**WHAT YOU ARE ASKED TO DO:** Word for word, restate the lines of the data below between those holding "html: none ->" and "html: <div> <button>Delete</button>", inclusive; pictures do not belong in the copy.

**DATA FOR ANALYSIS:**
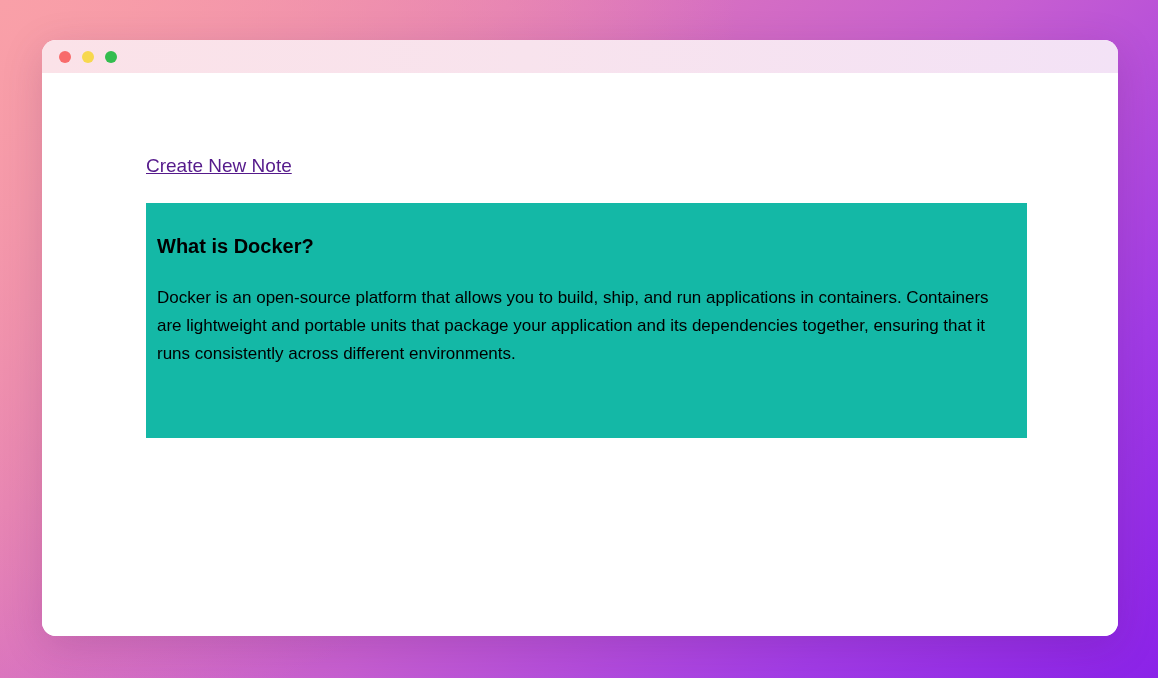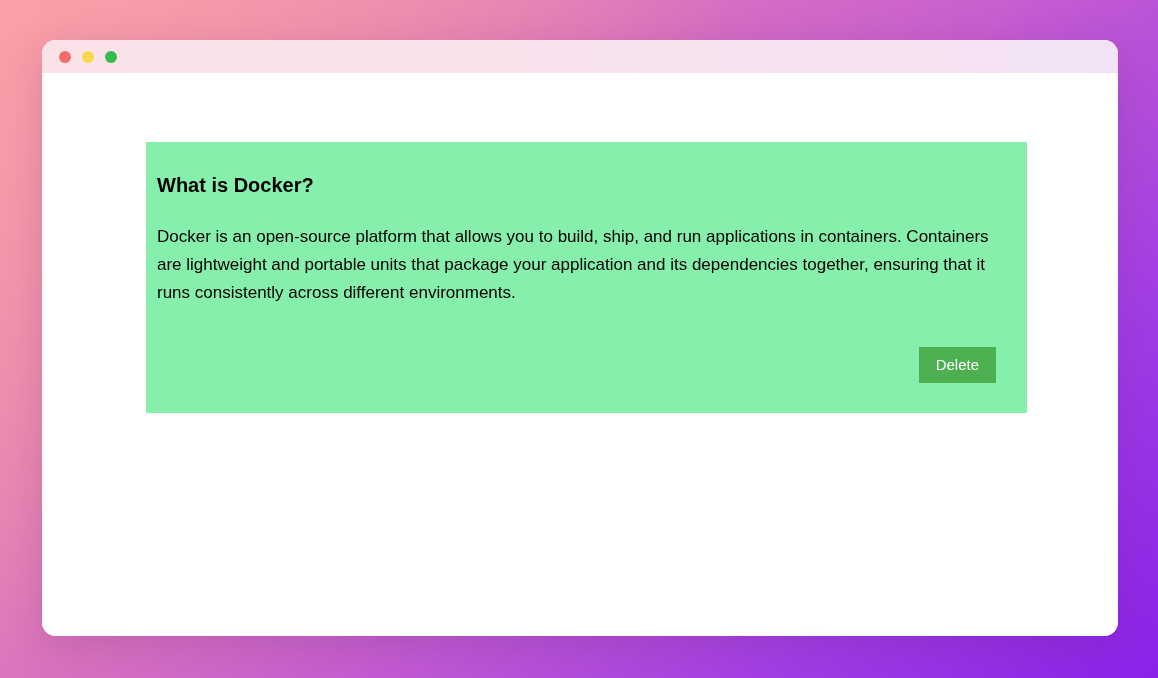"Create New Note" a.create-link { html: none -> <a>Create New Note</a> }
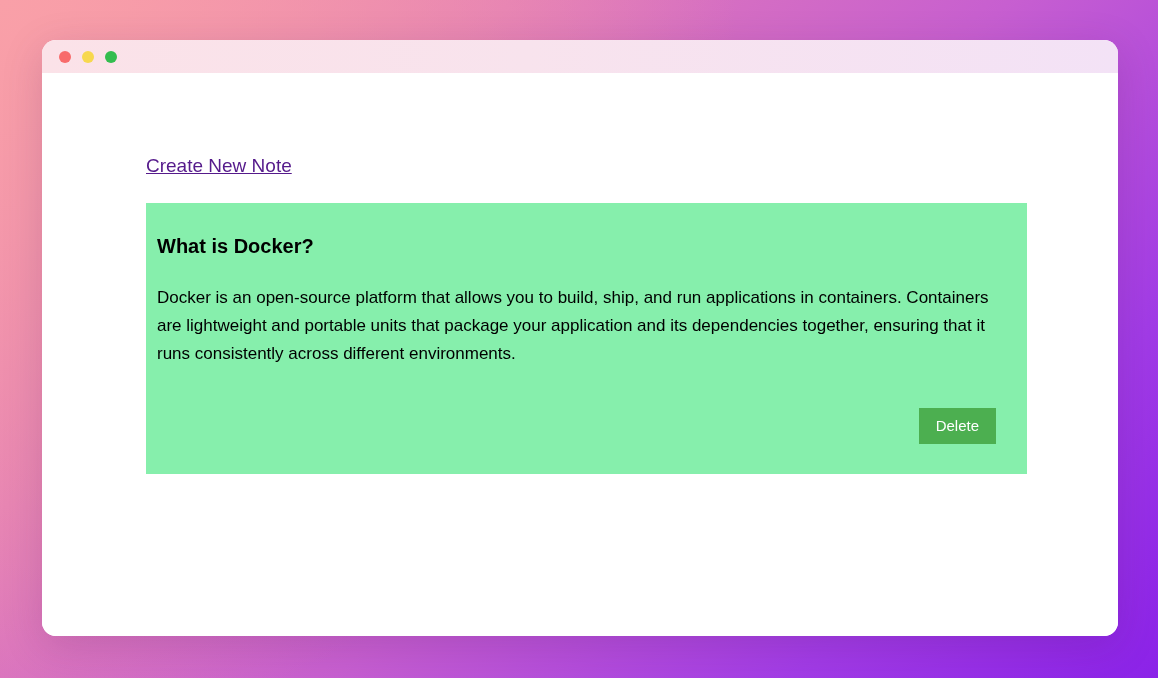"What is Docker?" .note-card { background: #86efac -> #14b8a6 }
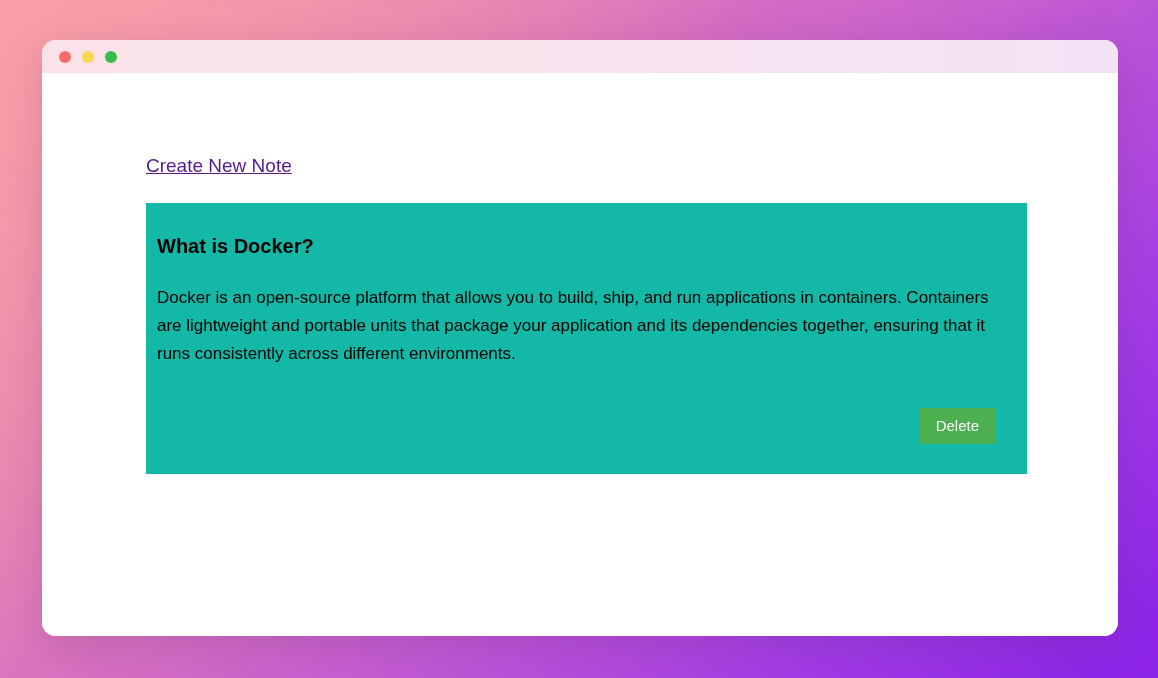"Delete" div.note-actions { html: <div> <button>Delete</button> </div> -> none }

---

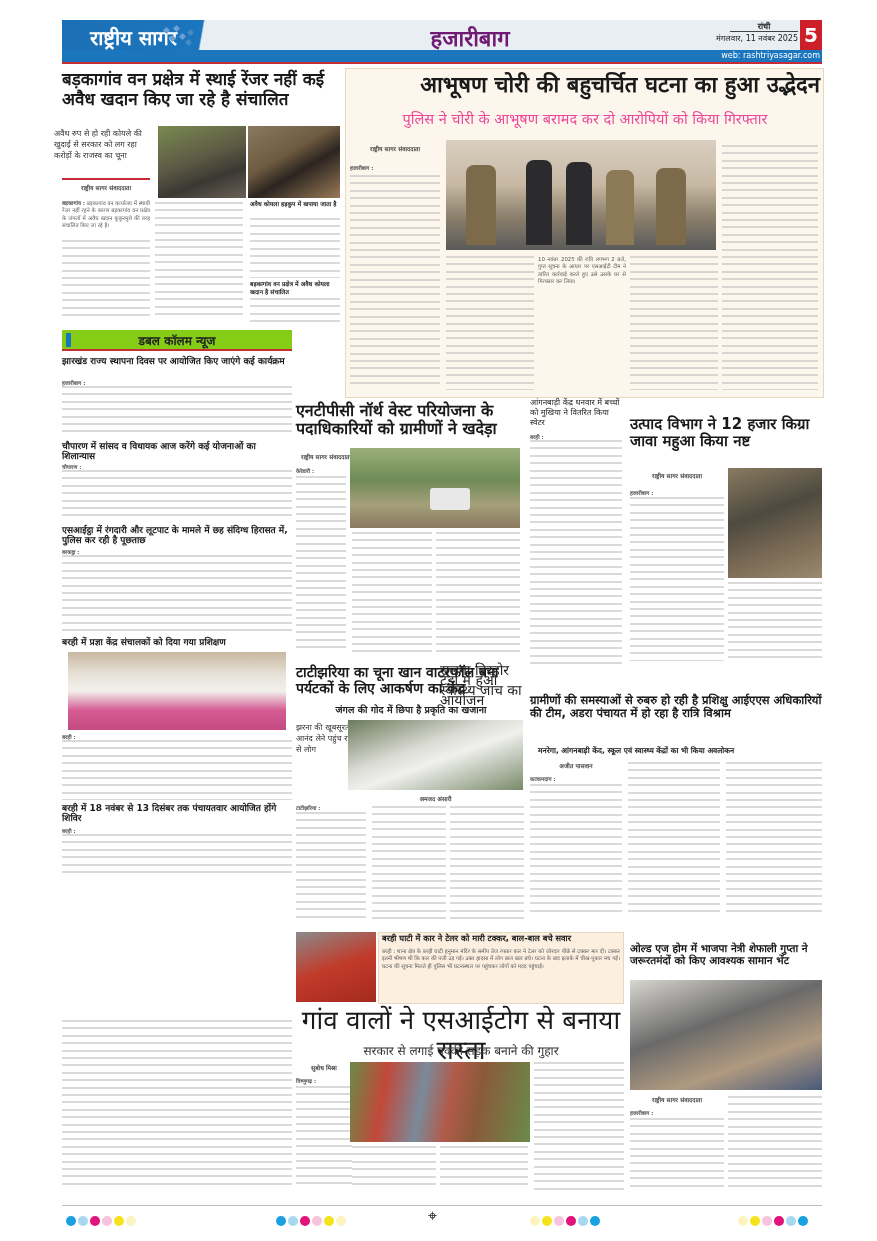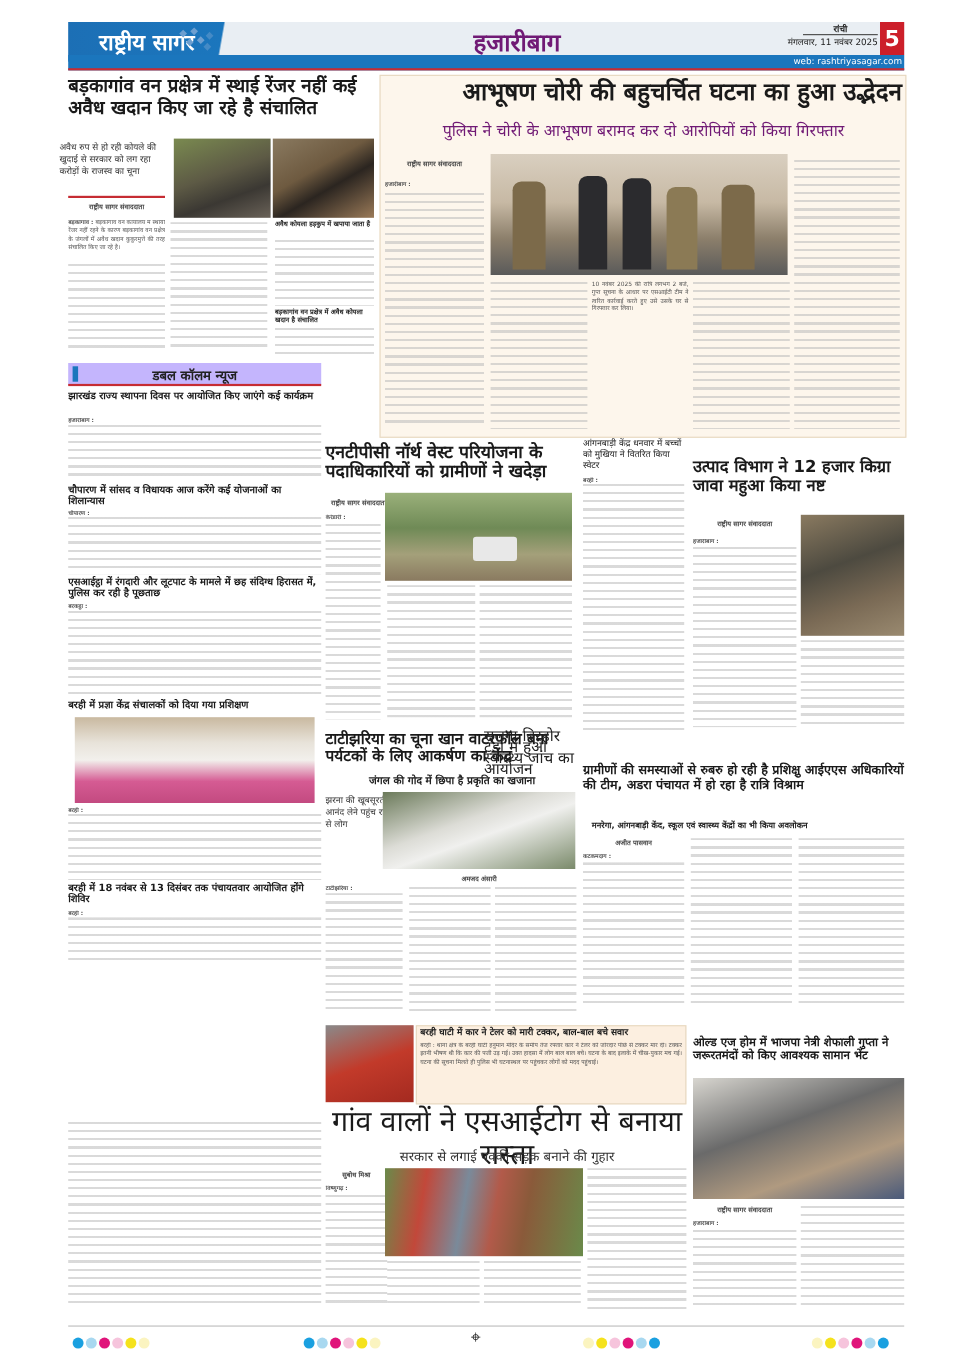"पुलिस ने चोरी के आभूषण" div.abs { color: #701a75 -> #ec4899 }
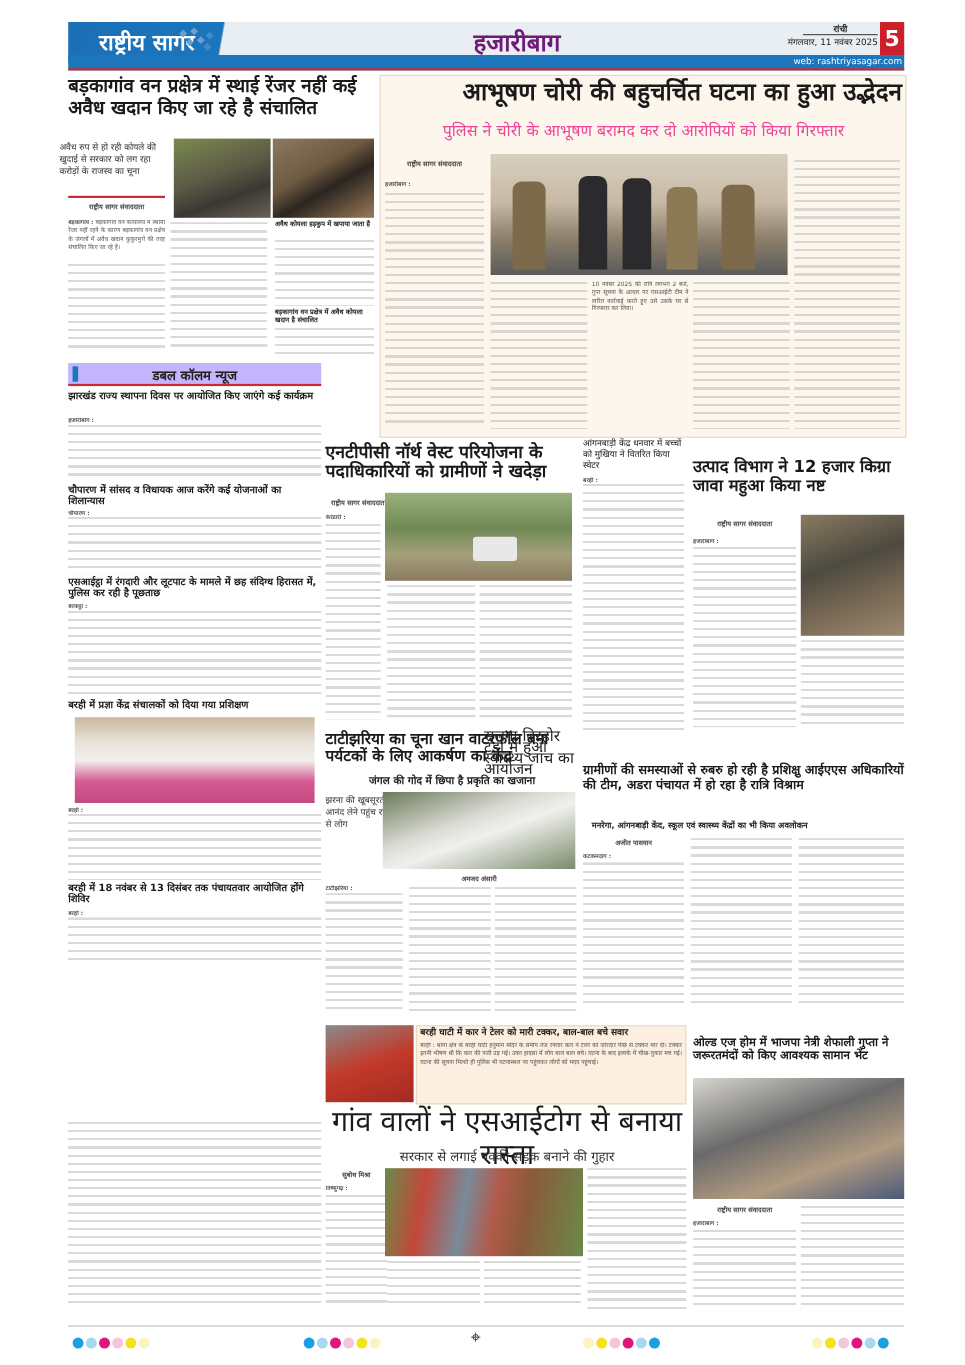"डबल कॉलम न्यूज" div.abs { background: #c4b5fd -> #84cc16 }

**TASK ANSWER:**
"Create New Note" a.create-link { html: none -> <a>Create New Note</a> }
"What is Docker?" .note-card { background: #86efac -> #14b8a6 }
"Delete" div.note-actions { html: <div> <button>Delete</button> </div> -> none }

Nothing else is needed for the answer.